In a move highlighting the ever-changing cybersecurity landscape, John Sherman, the Chief Information Officer of the Pentagon, announced on September 7th that plans to implement zero-trust measures across the US military will soon be evaluated by Pentagon leadership. The goal is to complete this evaluation process by the end of this year's "holiday period, recognizing the growing cyber threats in 2023 and beyond.
This evaluation is being led by Randy Resnick, Director of the Zero Trust Portfolio Management Office, along with his team, as reported by c4isrnet. During his address at the Billington Cybersecurity Summit in Washington, Sherman emphasized the importance of this initiative. He stated that these upcoming weeks will mark a milestone in establishing a strong foundation for thorough assessments. Sherman highlighted that, given the cybersecurity challenges we face in 2023 and beyond, a paradigm shift is imperative.
The zero-trust approach to cybersecurity represents a departure from traditional methods. Rather than assuming network security as a default state, zero trust operates on the premise that networks are constantly at risk or may already be compromised. This requires validation of all devices, users, and their respective access levels within the virtual ecosystem.
In the same year, the Pentagon introduced its zero-trust strategy, which included a detailed chart outlining their new cybersecurity approach. This strategy lays out activities and capabilities needed to achieve a "targeted" zero-trust environment by 2027, with additional advanced requirements for future implementation.
The urgency to strengthen the U.S. military's defenses is underpinned by alarming data on cyber incidents and global threats. A report from the Government Accountability Office revealed that since 2015, the Department of Defense has faced over 12,000 cyberattacks. Although annual figures have shown a decline since 2017, the increasing cyber capabilities of countries like Russia and China make this initiative timely.
Sherman emphasized that defense organizations could adopt methods to achieve the overarching goal of zero-trust security. However, he stressed that the ultimate objective remained unchanged. He likened this endeavor to a "pick your own adventure" scenario, but with national security implications.

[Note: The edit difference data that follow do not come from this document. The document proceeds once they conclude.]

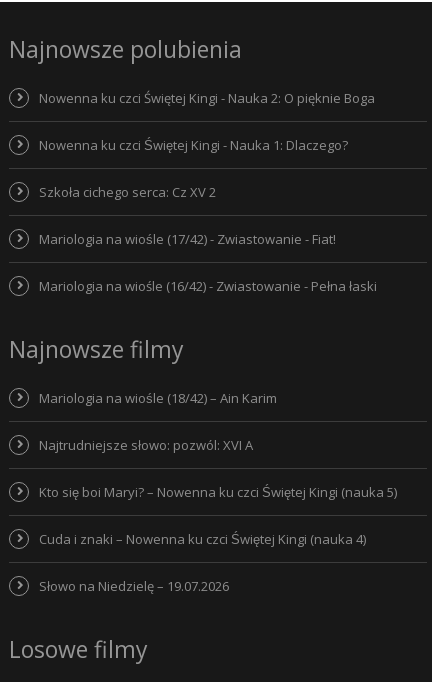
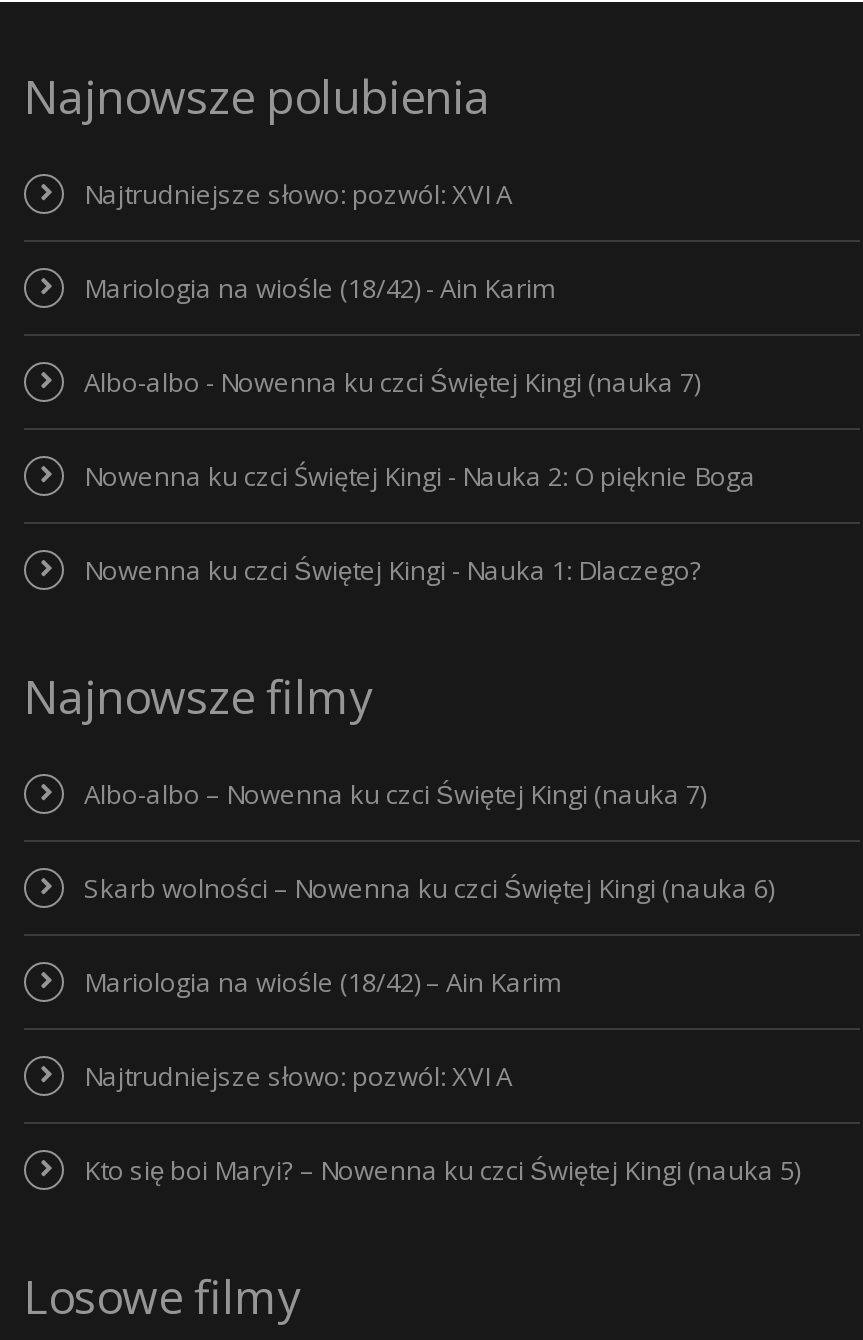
+ Najtrudniejsze słowo: pozwól: XVI A
+ Mariologia na wiośle (18/42) - Ain Karim
+ Albo-albo - Nowenna ku czci Świętej Kingi (nauka 7)

moved down: Nowenna ku czci Świętej Kingi - Nauka 2: O pięknie Boga | Nowenna ku czci Świętej Kingi - Nauka 1: Dlaczego?

- Szkoła cichego serca: Cz XV 2
- Mariologia na wiośle (17/42) - Zwiastowanie - Fiat!
- Mariologia na wiośle (16/42) - Zwiastowanie - Pełna łaski

+ Albo-albo – Nowenna ku czci Świętej Kingi (nauka 7)
+ Skarb wolności – Nowenna ku czci Świętej Kingi (nauka 6)

moved down: Mariologia na wiośle (18/42) – Ain Karim | Najtrudniejsze słowo: pozwól: XVI A | Kto się boi Maryi? – Nowenna ku czci Świętej Kingi (nauka 5)

- Cuda i znaki – Nowenna ku czci Świętej Kingi (nauka 4)
- Słowo na Niedzielę – 19.07.2026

"On Thursday, Sherman declared that when combatant commanders discuss zero trust and when even the chairman of the Joint Chiefs of Staff shares their perspective, it becomes evident that zero trust principles are deeply ingrained in our department's DNA." "The entire system is working together towards this shared objective."
As the Pentagon prepares for this evaluation period, the upcoming weeks will play a crucial role in shaping the future cybersecurity framework of the United States military. Although 2027 may appear distant, time is ticking away. Considering the challenges and threats that exist in cyberspace, the proactive steps taken by the Pentagon represent a stride forward in combating increasingly sophisticated cyber threats.
With "zero trust" now ingrained in both language and practice within the defense establishment, the US military aims to redefine cybersecurity standards for itself and potentially serve as a benchmark for institutions grappling with the complexities of protecting data and systems in this digital era.